Hi @sshleifer,
For what task the following models were fine tuned / trained? Can be used for text summarization?
sshleifer/student_cnn_12_6
sshleifer/student_cnn_6_6
Thank you.
Hi @sshleifer,
For what task the following models were fine tuned / trained? Can be used for text summarization?
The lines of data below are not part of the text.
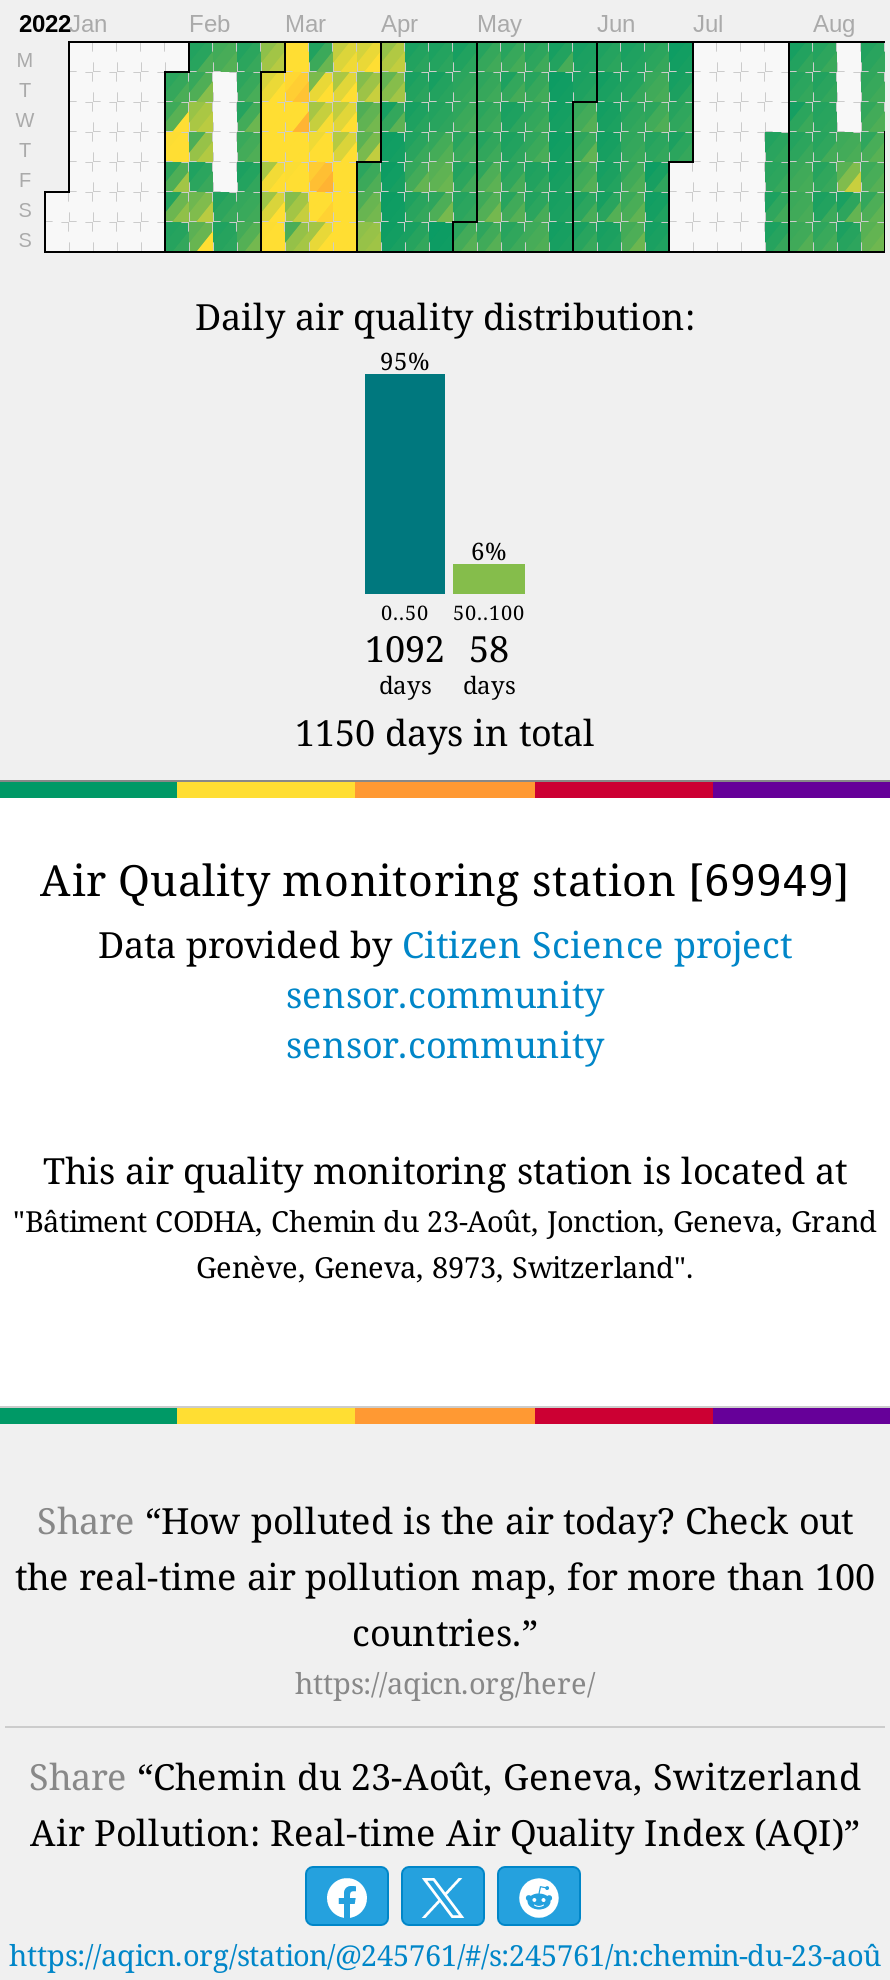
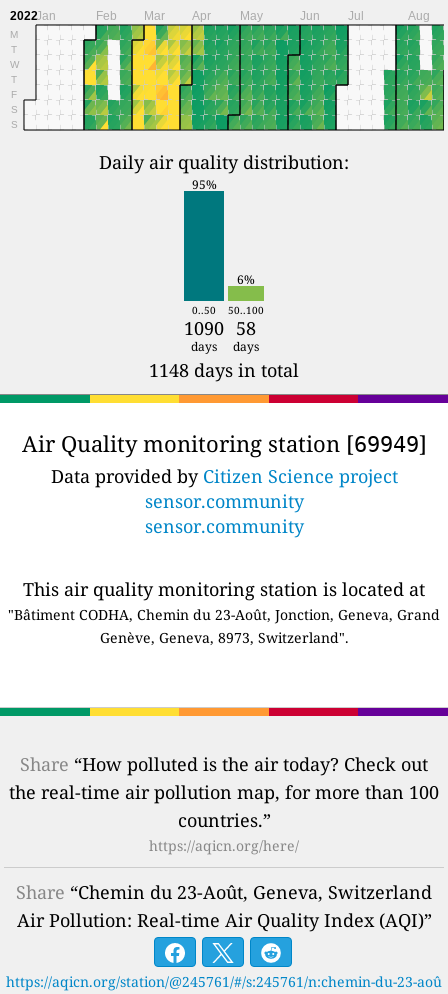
- 1092 58
+ 1090 58

- 1150 days in total
+ 1148 days in total
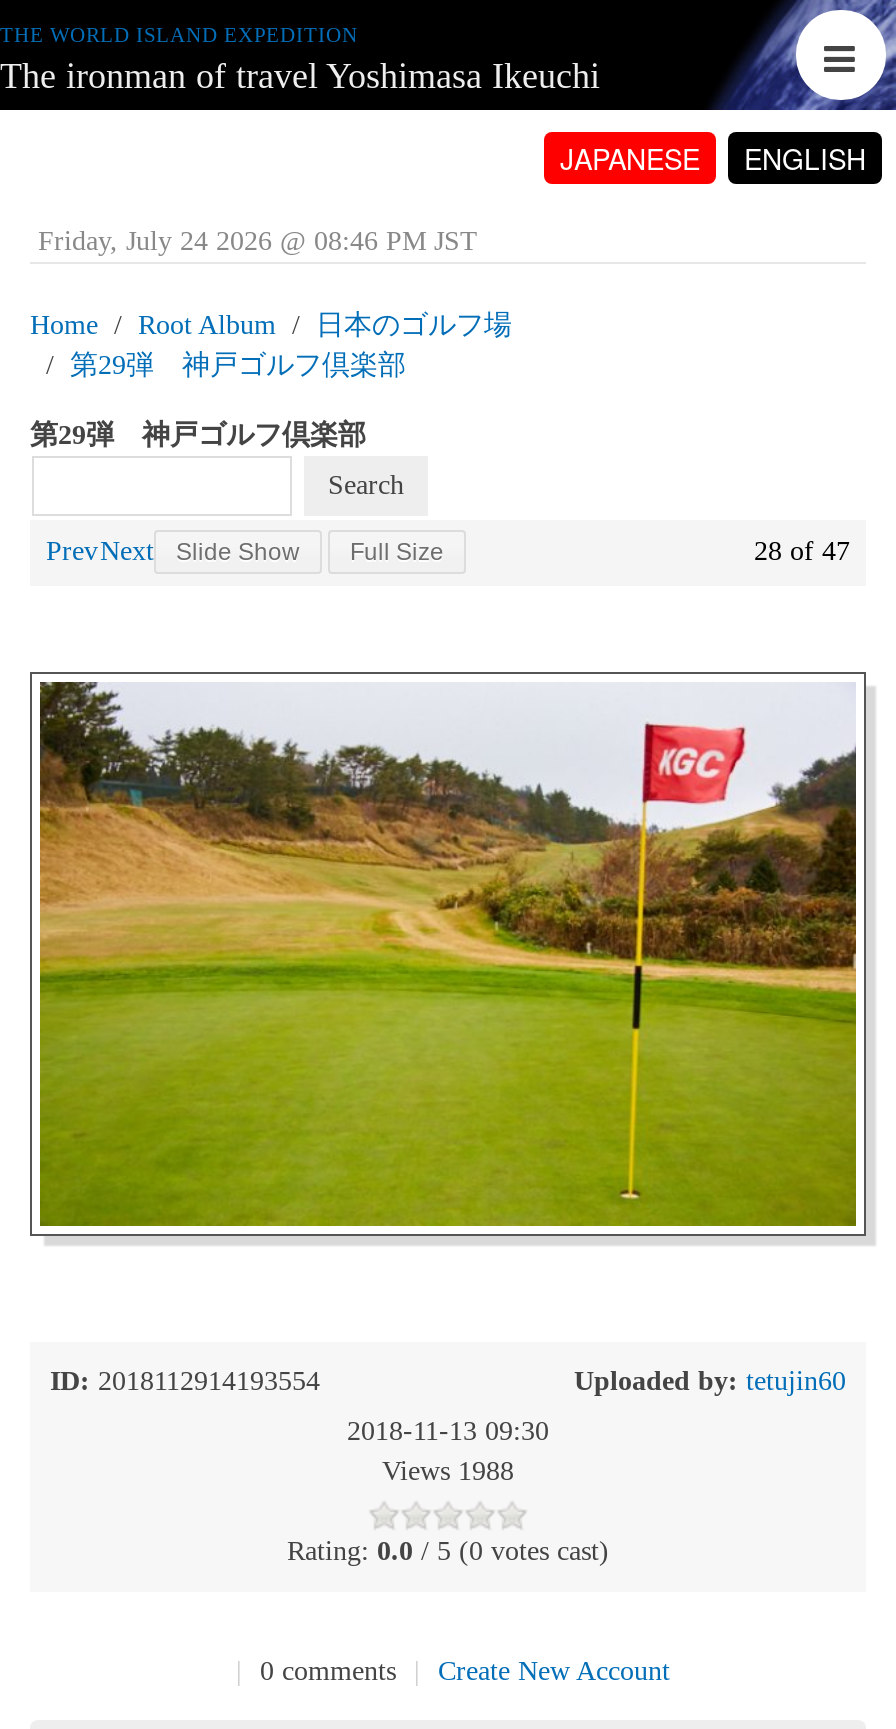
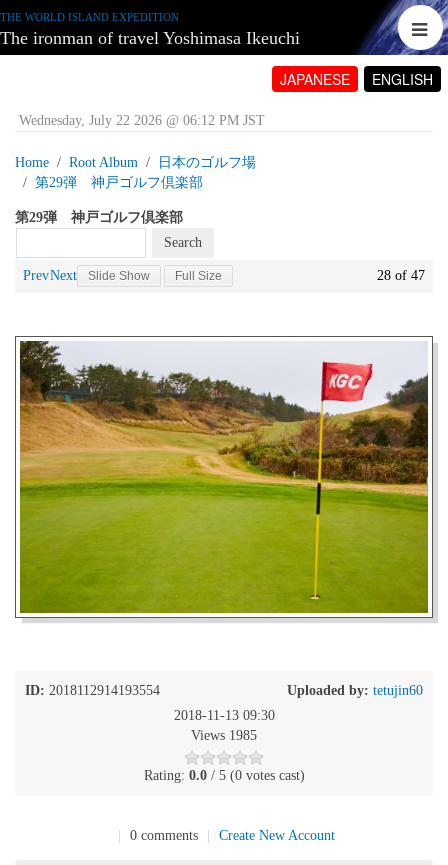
- Friday, July 24 2026 @ 08:46 PM JST
+ Wednesday, July 22 2026 @ 06:12 PM JST

- Views 1988
+ Views 1985
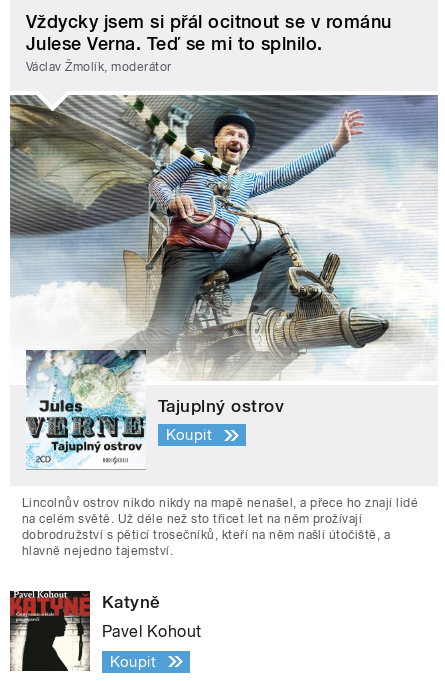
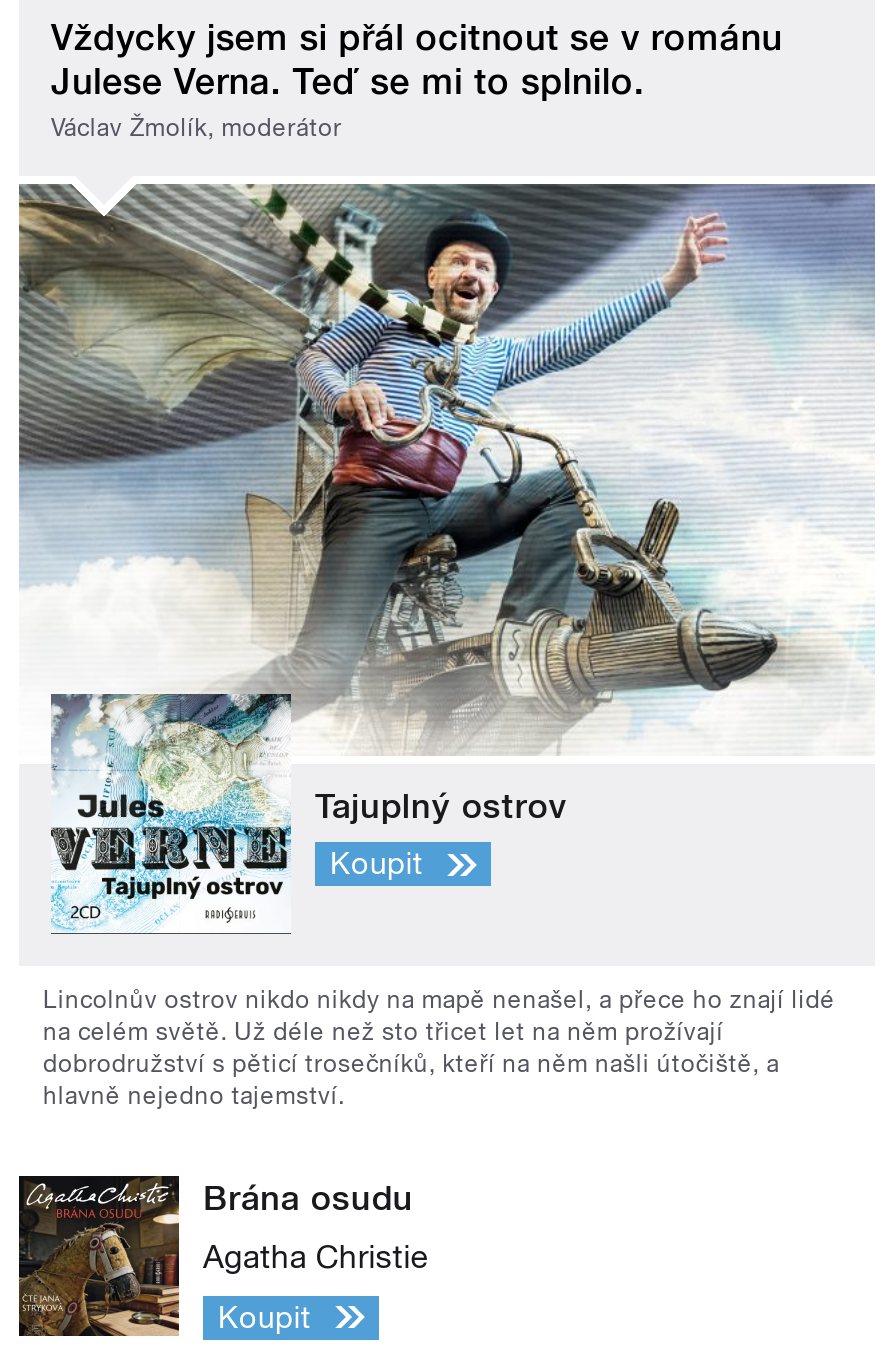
- [image]
- Katyně
+ [image]
+ Brána osudu

- Pavel Kohout
+ Agatha Christie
sshleifer/student_cnn_12_6
sshleifer/student_cnn_6_6
Thank you.
These student models are created by copying layers from bart-large-cnn to reduce their size. These are un fine-tuned checkpoints so you’ll need to fine-tune them for summerization. More details can be found here
https://github.com/huggingface/transformers/tree/master/examples/seq2seq#distilbart
Thank you!
Yes @valhalla is 100% correct.
More info:
Those are the starting point for distillation experiments
that result in distilbart https://docs.google.com/spreadsheets/d/1EkhDMwVO02m8jCD1cG3RoFPLicpcL1GQHTQjfvDYgIM/edit?usp=sharing
Thank you @sshleifer!
Hi Sam, @sshleifer
I would like to ask if I can find also such metrics for other models
e.g., airKlizz/, t5- and mrm8488/t5-base-finetuned-summarize-news
Thank you.
cc @mrm8488
Add the metrics is in my TODO lists
Yes. It is up to whoever uploaded the model to post their metrics. Please use rouge scores for summarization. Ideally use the nlp
package (nlp.metrics('rouge')
or the calculate_rouge_score
function so that we can compare apples to apples, and make sure that beam search params are in your config!
Metrics that matter the most:
Rouge2 (fscore mid measure)
RougeL (fscore mid measure)
Dear all!
Which of the following models can be used for summarizating English text out-of-the-box? Without the need to fine-tune any of them.
Thank you!
Here are the models:
google/pegasus-xsum
google/pegasus-cnn_dailymail
google/pegasus-large
google/pegasus-multi_news
google/pegasus-arxiv
google/pegasus-wikihow
google/pegasus-gigaword
google/pegasus-pubmed
google/pegasus-newsroom
google/pegasus-reddit_tifu
google/pegasus-billsum
google/pegasus-aeslc
google/roberta2roberta_L-24_bbc
google/roberta2roberta_L-24_gigaword
google/roberta2roberta_L-24_cnn_daily_mail
sshleifer/distill-pegasus-cnn-16-4
sshleifer/distill-pegasus-xsum-16-8
sshleifer/distill-pegasus-xsum-16-4
sshleifer/pegasus-cnn-ft-v2
patrickvonplaten/roberta_shared_bbc_xsum
patrickvonplaten/bert2bert_cnn_daily_mail
mrm8488/bert-small2bert-small-finetuned-cnn_daily_mail-summarization
yuvraj/xSumm
yuvraj/summarizer-cnndm
All of these models are fine-tuned for summarization, you could select the model based on your requirements like domain, model size, extractive/abstractive etc.